Today’s edition of The Herald (23rd April 2011) has published a letter from Sandy Longmuir on the closure of rural schools.
Mr Longmuir is the Chair of the Scottish Rural Schools Network that has done so very much to support the rural primary schools in Argyll, under threat of closure since October 2010.
On behalf of SRSN, he had made the signal contribution to the school campaigners’ victory in seeing the failure of Argyll and Bute Council’s first mammoth list of 26 schools it proposed to close.
Mr Longmuir had prepared an analytic report on these closure proposal papers , describing them – with demonstrated reason – as the worst he had ever seen from any Scottish local authority.
It was obvious from the report that the papers, presented by Education Director, Cleland Sneddon, were so profoundly unable in legal compliance as well as in evidence and thought, that they would not survive the scrutiny of the full process. They were withdrawn at this meeting, on an administration motion.
Since then Mr Longmuir has been the target of a sustained attempt to claim that his evidence was wrong and his logic flawed, with the administration councillors preferring the greater ease found in Mr Sneddon’s lack of both.
At the council meeting earlier this week, (19th April 2011), to consider the closure list Mk 2 – this one the personal product of Education Spokesperson, Ellen Morton, Mr Longmuir was the absent target for a two hour scripted rant (he read it) by Cleland Sneddon,
Senior Labour politician, Jackie Baillie, who was in the chamber, described it as ‘a thinly veiled personal attack on Sandy Longmuir’, the like of which she had not seen before in a formal meeting.
What is most marked about the letter from Mr Longmuir, published today, is its objectivity, its absolute engagement with the issues and its avoidance of the sort of personal abuse to which he himself has been subjected by the wounded invertebrates of Argyll and Bute Council.
His key points are that the proposals to close rural schools to save money are not calibrated on property costs but on the conundrum of cutting the teaching posts the council has signed up to retain. This commitment is part of the funding deal to support councils in return for another council tax freeze. It will be interesting to see how Argyll and Bute Council propose to square this one.
Mr Longmuir shows that, with additional transport costs and the restructuring of the revenue grant in consequence of the closures, the only savings to be made in the proposed closure of 12 schools lie in the 12.45 teaching posts lost across Argyll and Bute.
He shows how flawed is the council’s key argument of falling school rolls, pointing to the fact that the falls predicted years ago have already taken place and that school rolls are now rising and will continue to do so. He quotes the council’s own figures showing that the coming August P1 intake will bring an increase to school rolls.
He concludes with his identification of the main characteristic of what is driving school closure initiatives across Scotland and not just in Argyll and Bute.

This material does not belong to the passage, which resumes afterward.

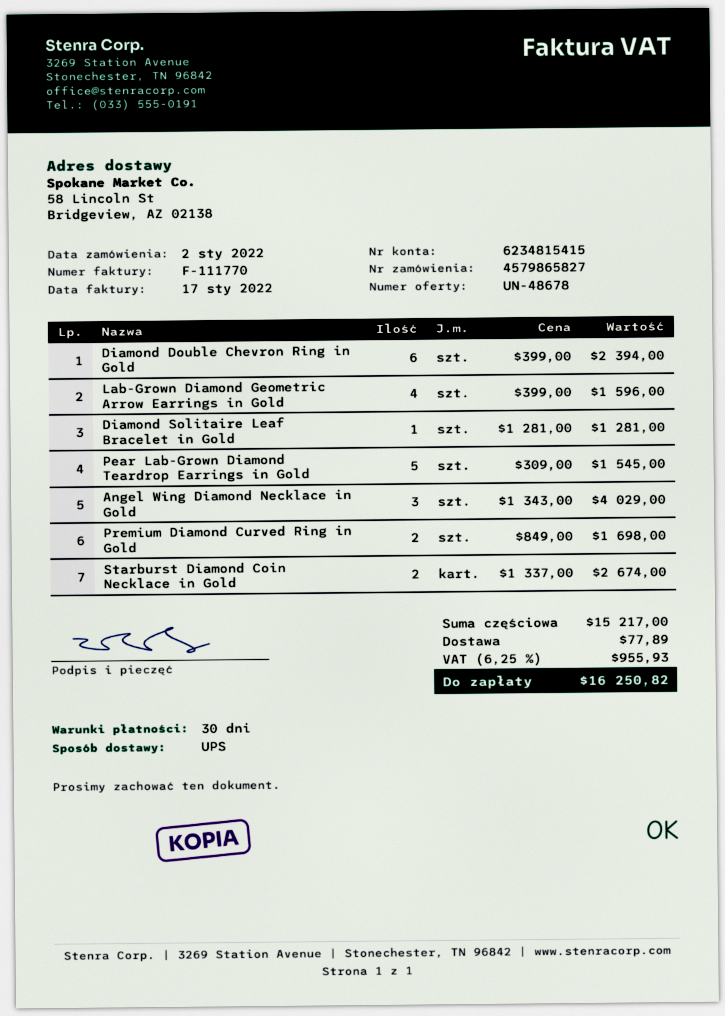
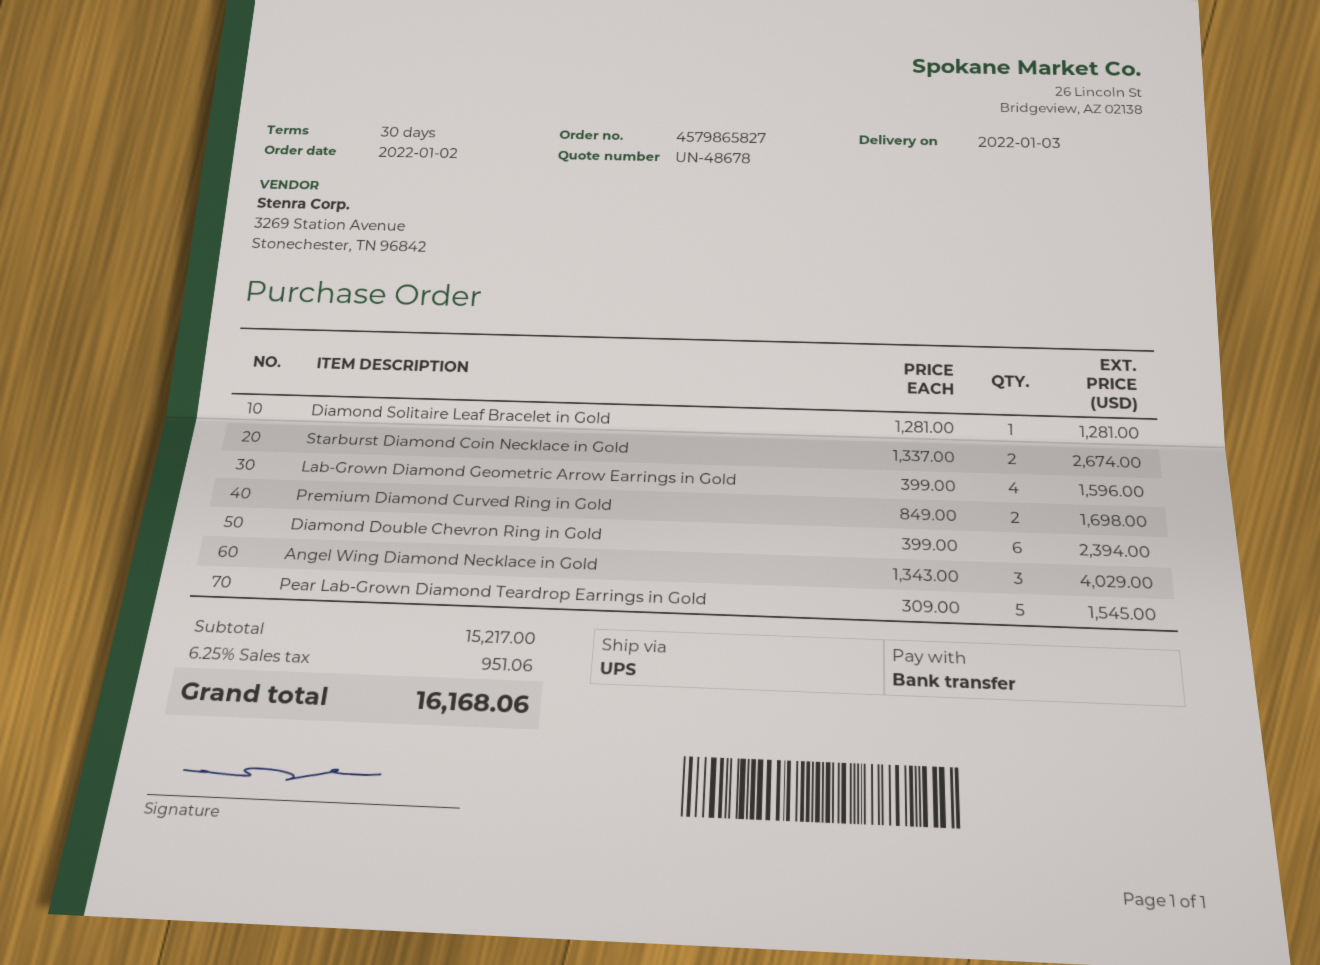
shipping: 77.89 -> none
tax: 6.25% = 955.93 -> 6.25% = 951.06
total: 16250.82 -> 16168.06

Sandy Longmuir’s thesis is that local authorities are attempting to impose a mechanistic vision of education where all children – regardless of the context of the communities in which they live – will receive exactly the same sort of education.
What he sees is the closure of the individualist and location-specific rural primaries in favour of the battery-hen approach – pile ‘em high, teach ‘em cheap and teach ‘em all the same.
He’s right of course. The intellectually challenged, the unconfident and the Stalinist – all of which are to be found in Argyll and Bute Council, are inevitably drawn to the security of the uniform and the formulaic.
They can conceive of a monolith where more complex structures elude them; and spontaneity of any kind cannot marry with the slow response times of their essential fear of life.
The essence of life is not about its underlying uniformity but about its infinite variety.
Rural schools and the children who emerge from a culture where they are known, valued, paid attention and given room to learn, grow, play, create, explore and reflect are the fuel of that variety.
Sandy Longmjir understands that and is one of its evangelists. The poor boobies in Argyll and Bute Council, administration councillors and staff, want all shoes to be brown, all lives to be the same and all pictures to be monochrome.
One genuinely feels for them in their imaginative confinement and in the thinness of their lives.